Sorry if this is a bit long...
I absolutely cannot stand my husband's father. He also has a partner who I find irritating but I don't hate her-my husband doesn't like her but seems to put up with her. Anyway, since I met my husband, he has constantly slated his dad and step mum. His dad was very violent and emotionally abusive to him and his sister when they were younger and hearing the things that happened to my husband and how he hates him obviously means I have no respect for him as a father or as a person and have always kind of stuck on my husband's side and never warmed to him at all.
He is also a massive drinker. My husband's auntie didn't speak to FIL for years because he almost dropped her newborn daughter when he was drunk and trying to fight my husband when he was a teenager. He always gets aggressive when drunk-I've seen him tell his partner to "get to fuck", punch my husband in the balls pretending to play fight and other disgusting behaviour.
We have previously only seen him about once or twice a year as he doesn't live near and husband was never keen to see him so it was never a massive issue for me-I just kept my distance.
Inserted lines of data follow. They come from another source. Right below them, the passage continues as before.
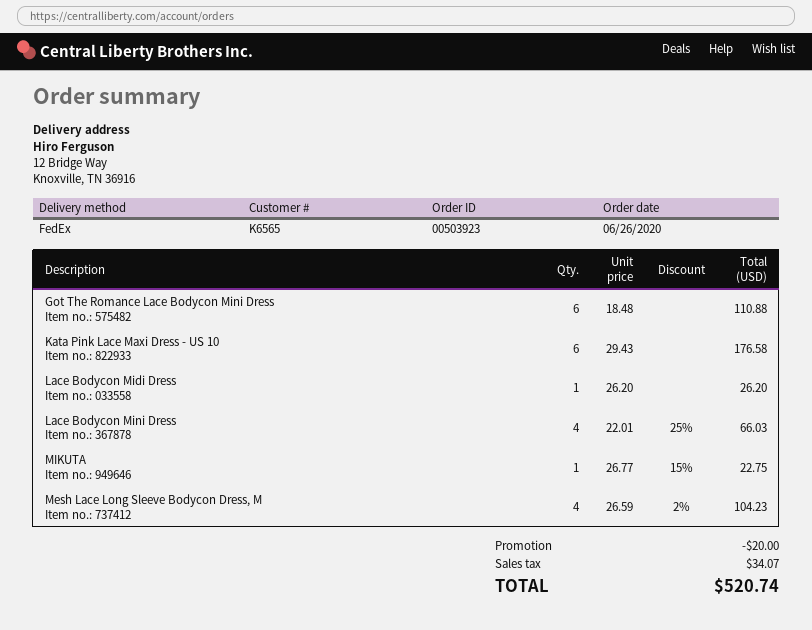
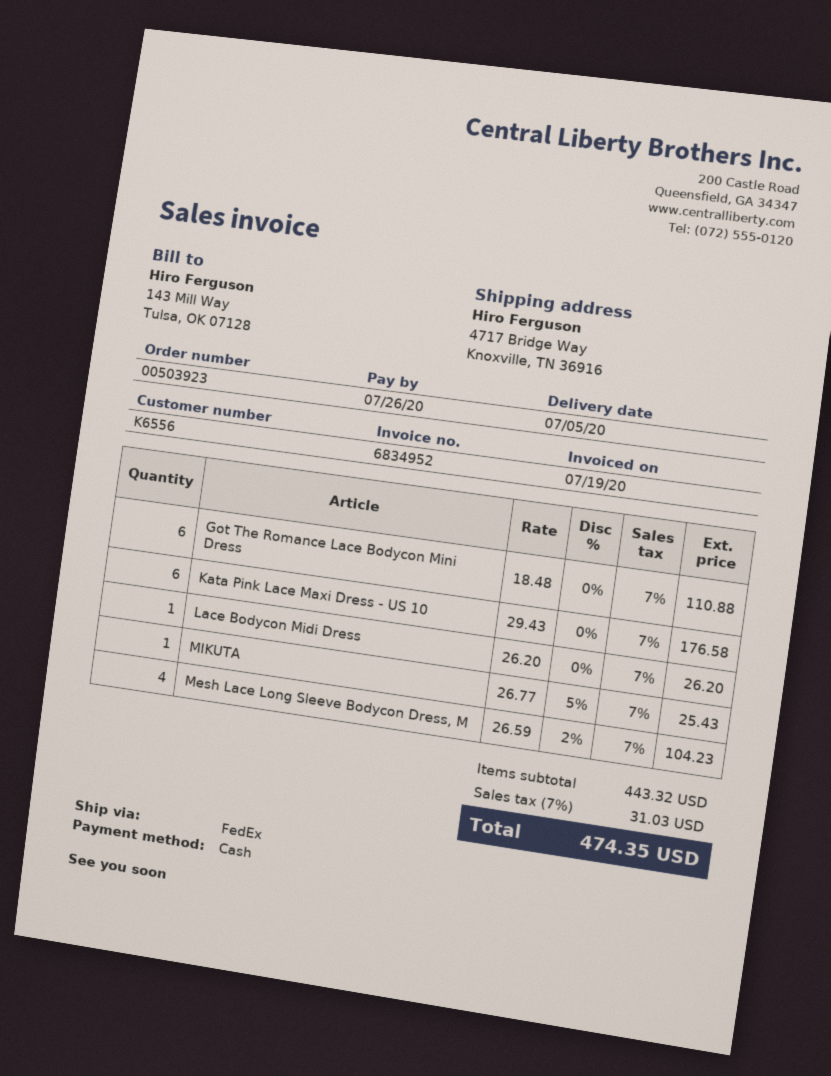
customer number: K6565 -> K6556
ship to: 12 Bridge Way, Knoxville, TN 36916 -> 4717 Bridge Way, Knoxville, TN 36916
Lace Bodycon Mini Dress: 4 x 22.01 - 25% = 66.03 -> none
MIKUTA: 1 x 26.77 - 15% = 22.75 -> 1 x 26.77 - 5% = 25.43
discount: 20.00 -> none
tax: 34.07 -> 31.03
total: 520.74 -> 474.35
The problem is now we have a 4 month old daughter and I feel extremely strongly that I don't want him anywhere near her. I feel so protective over her and don't want her exposed to any toxic people. However, he came to visit a few weeks ago and now husband has told me he is coming again next month. I was so overcome with anxiety about his last visit I had to take my daughter upstairs to feed her several times because I couldn't stand him being around her. I used the covid excuse as to why I wouldn't let them hold her but husband told me yesterday he felt sorry for his dad because he told him he wanted to hold her. For some reason, my husband is acting all happy families with his dad and seems to have forgotten all the things he told me about him. Am I supposed to just forget he is an awful person and do the same? I can't-even more so now we have a child. Husband knows how I feel about it all but I don't feel I can keep going on about how much I hate him.
He did say that there will be no drinking and he will be asked to leave if he is at all drunk around our daughter. But I still don't want him near her and certainly not holding her. I know he is her Grandad and my husband's Father so does that mean I have to just get on with it or am I in the right to keep our baby at a distance from him?
I feel I can't refuse to let him visit can I? But am I being unreasonable to refuse to hand our baby to him or do I need to just suck it up?